+++ Supplied records +++

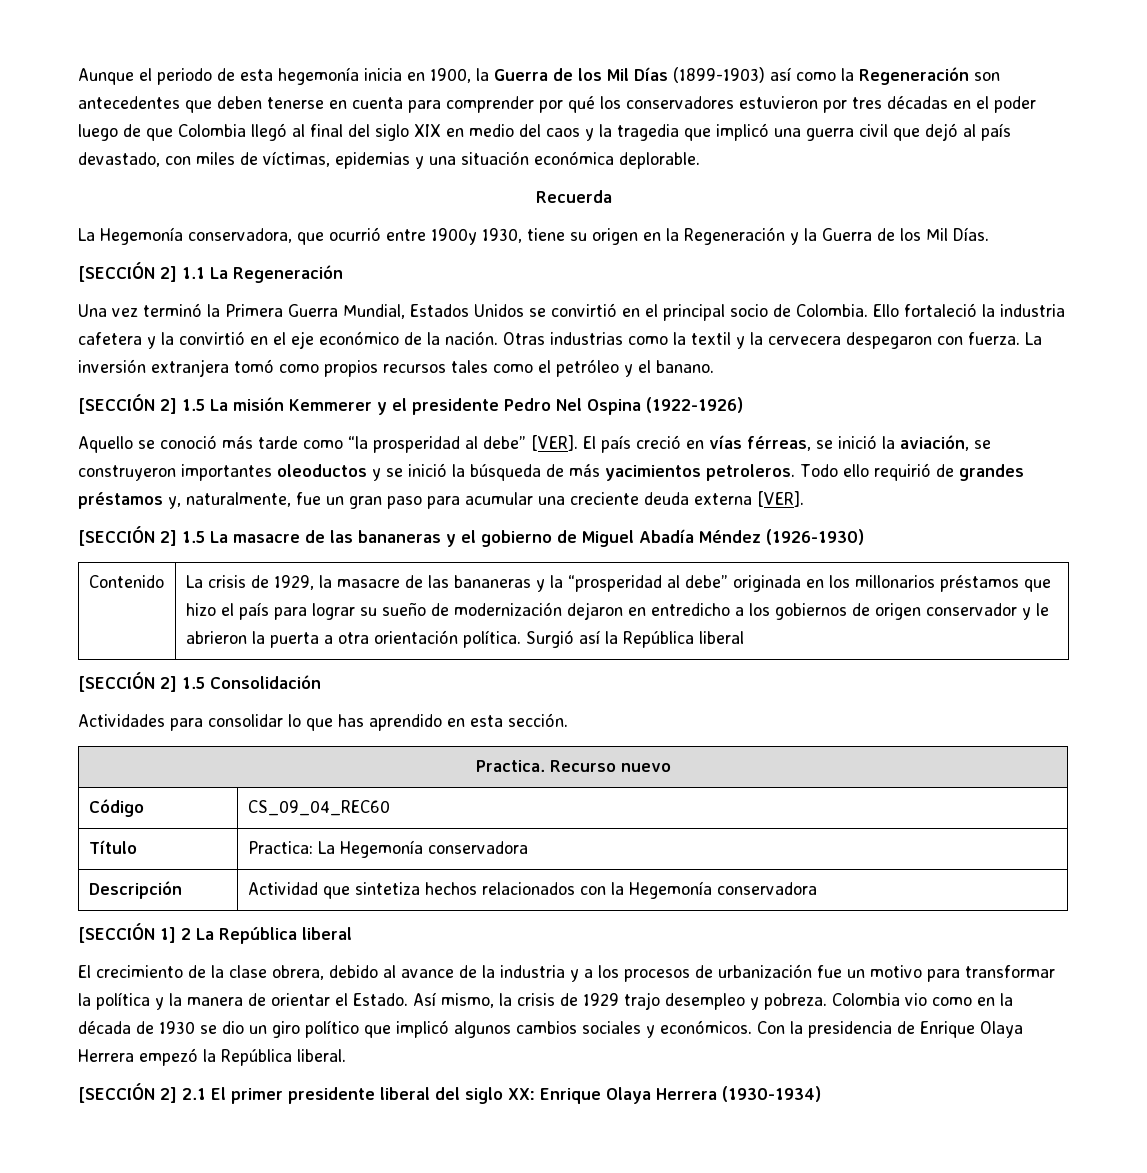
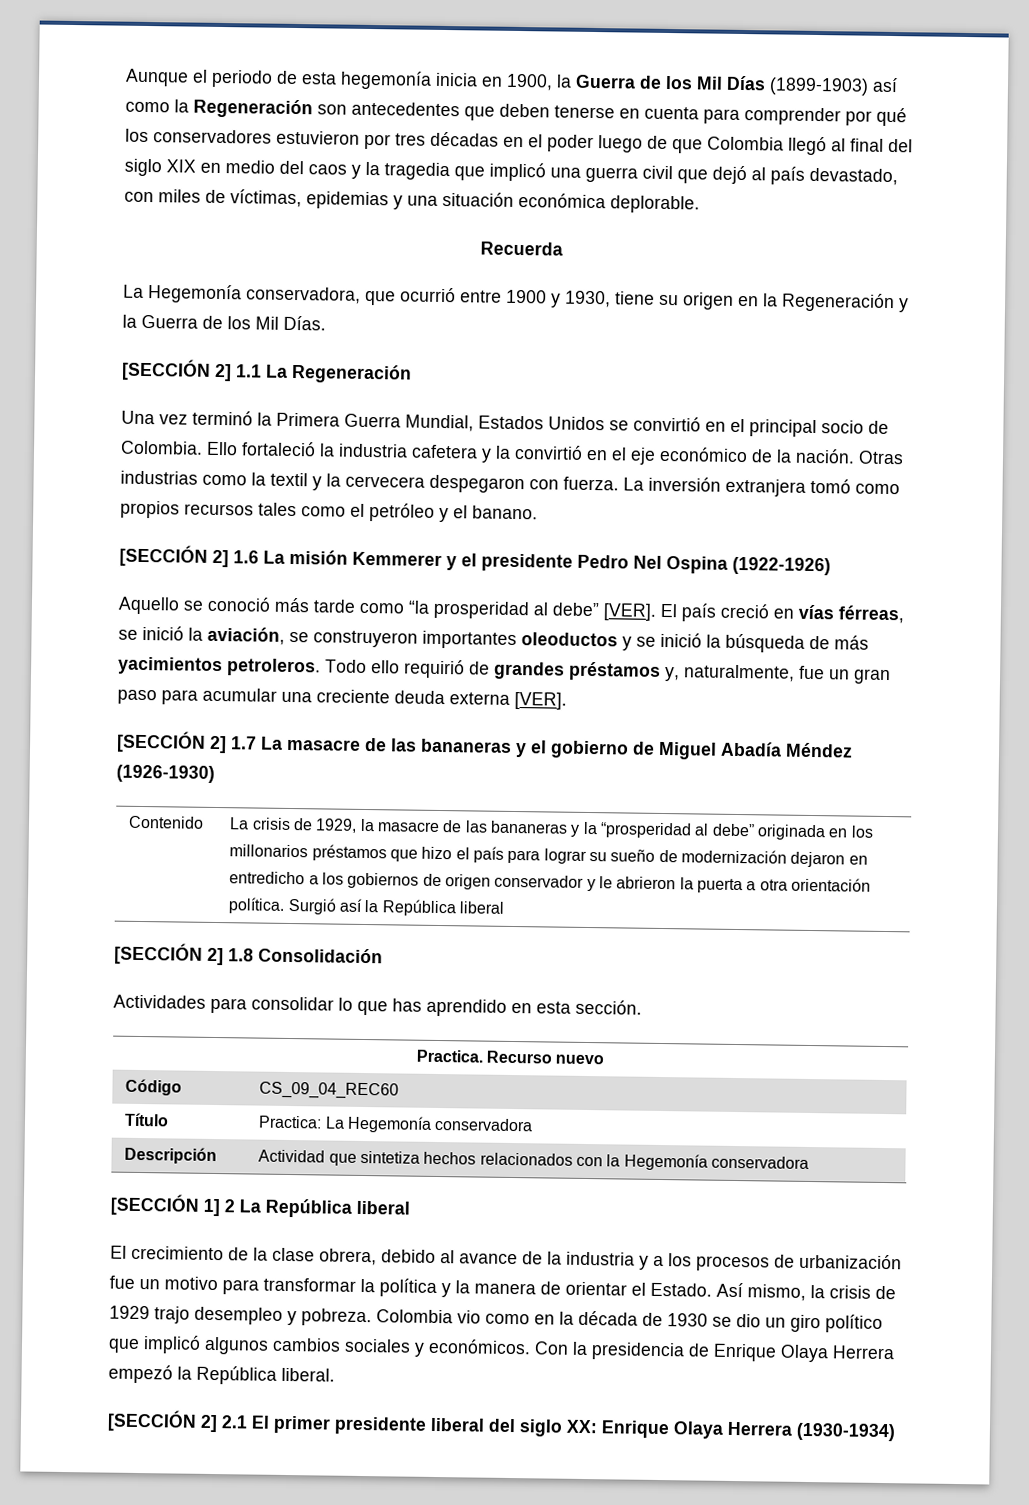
- La Hegemonía conservadora, que ocurrió entre 1900y 1930, tiene su origen en la Regeneración y la Guerra de los Mil Días.
+ La Hegemonía conservadora, que ocurrió entre 1900 y 1930, tiene su origen en la Regeneración y la Guerra de los Mil Días.
- [SECCIÓN 2] 1.5 La misión Kemmerer y el presidente Pedro Nel Ospina (1922-1926)
+ [SECCIÓN 2] 1.6 La misión Kemmerer y el presidente Pedro Nel Ospina (1922-1926)
- [SECCIÓN 2] 1.5 La masacre de las bananeras y el gobierno de Miguel Abadía Méndez (1926-1930)
+ [SECCIÓN 2] 1.7 La masacre de las bananeras y el gobierno de Miguel Abadía Méndez (1926-1930)
- [SECCIÓN 2] 1.5 Consolidación
+ [SECCIÓN 2] 1.8 Consolidación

+++

** Task goal **
Could you print, word for word, the line containing "[SECCIÓN 2] 1.6" and every line after it through the end of the records, and nothing else?

** Written response **
+ [SECCIÓN 2] 1.6 La misión Kemmerer y el presidente Pedro Nel Ospina (1922-1926)
- [SECCIÓN 2] 1.5 La masacre de las bananeras y el gobierno de Miguel Abadía Méndez (1926-1930)
+ [SECCIÓN 2] 1.7 La masacre de las bananeras y el gobierno de Miguel Abadía Méndez (1926-1930)
- [SECCIÓN 2] 1.5 Consolidación
+ [SECCIÓN 2] 1.8 Consolidación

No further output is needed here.